__About this task__.
Please print each entry below exactly as it stands, but without any pictures.

Revision tracking records:

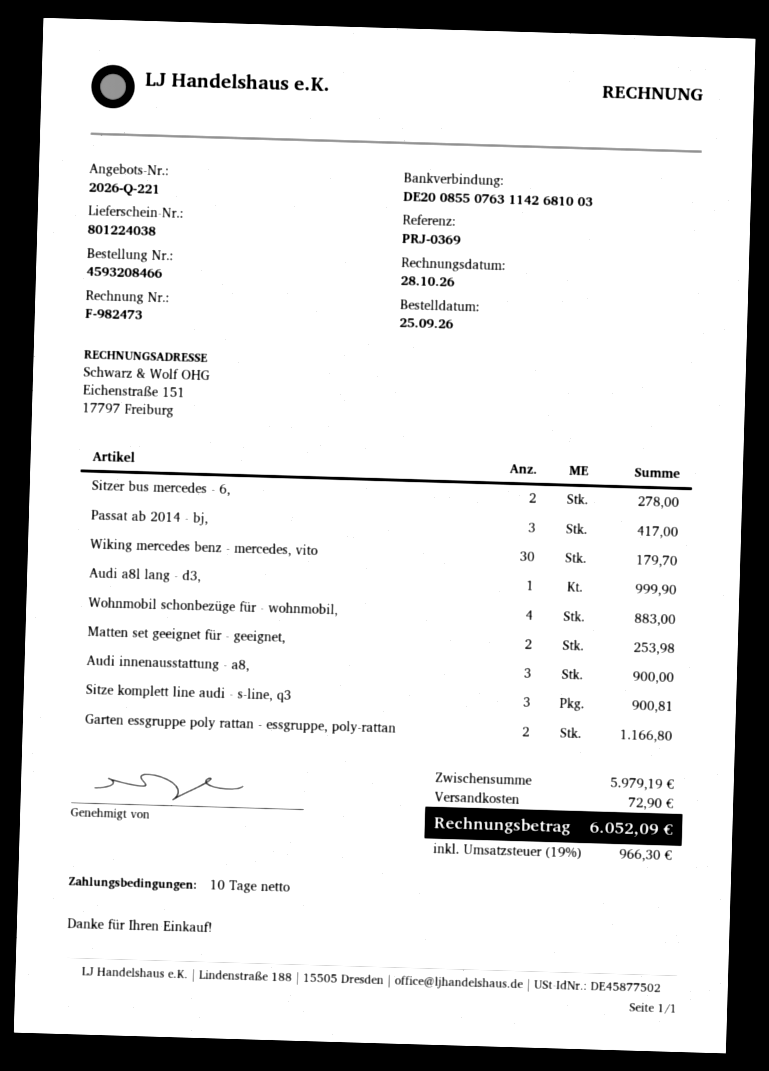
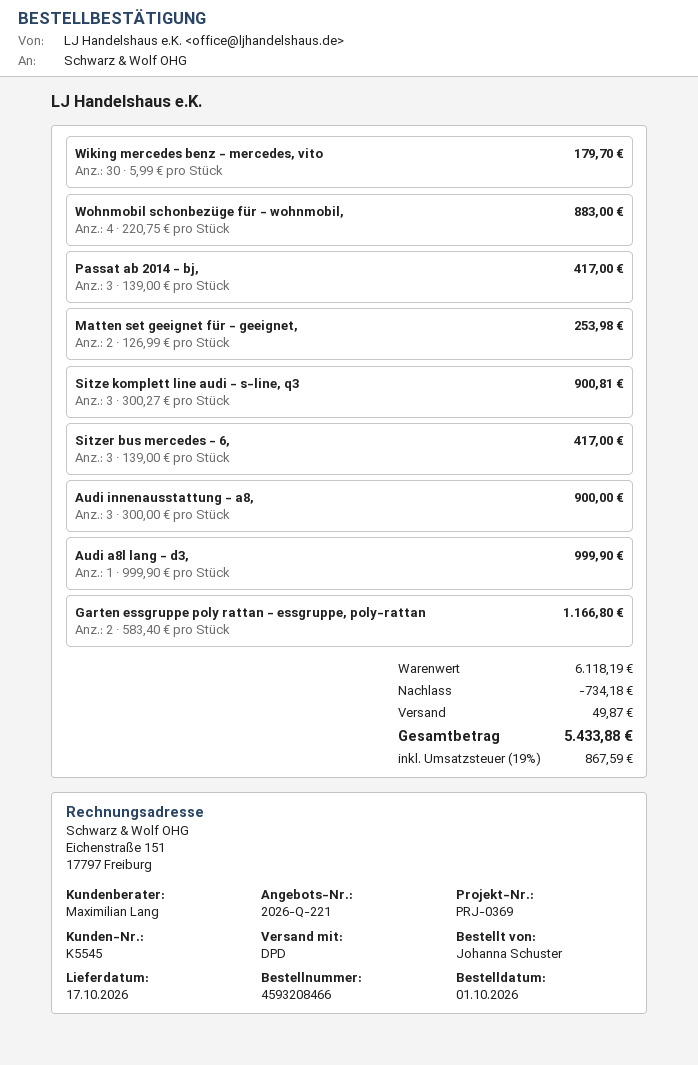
order date: 2026-09-25 -> 2026-10-01
Sitzer bus mercedes - 6,: 2 for 278.00 -> 3 for 417.00
subtotal: 5979.19 -> 6118.19
discount: none -> 734.18
shipping: 72.90 -> 49.87
tax: 19% = 966.30 -> 19% = 867.59
total: 6052.09 -> 5433.88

__Task output__.
order date: 2026-09-25 -> 2026-10-01
Sitzer bus mercedes - 6,: 2 for 278.00 -> 3 for 417.00
subtotal: 5979.19 -> 6118.19
discount: none -> 734.18
shipping: 72.90 -> 49.87
tax: 19% = 966.30 -> 19% = 867.59
total: 6052.09 -> 5433.88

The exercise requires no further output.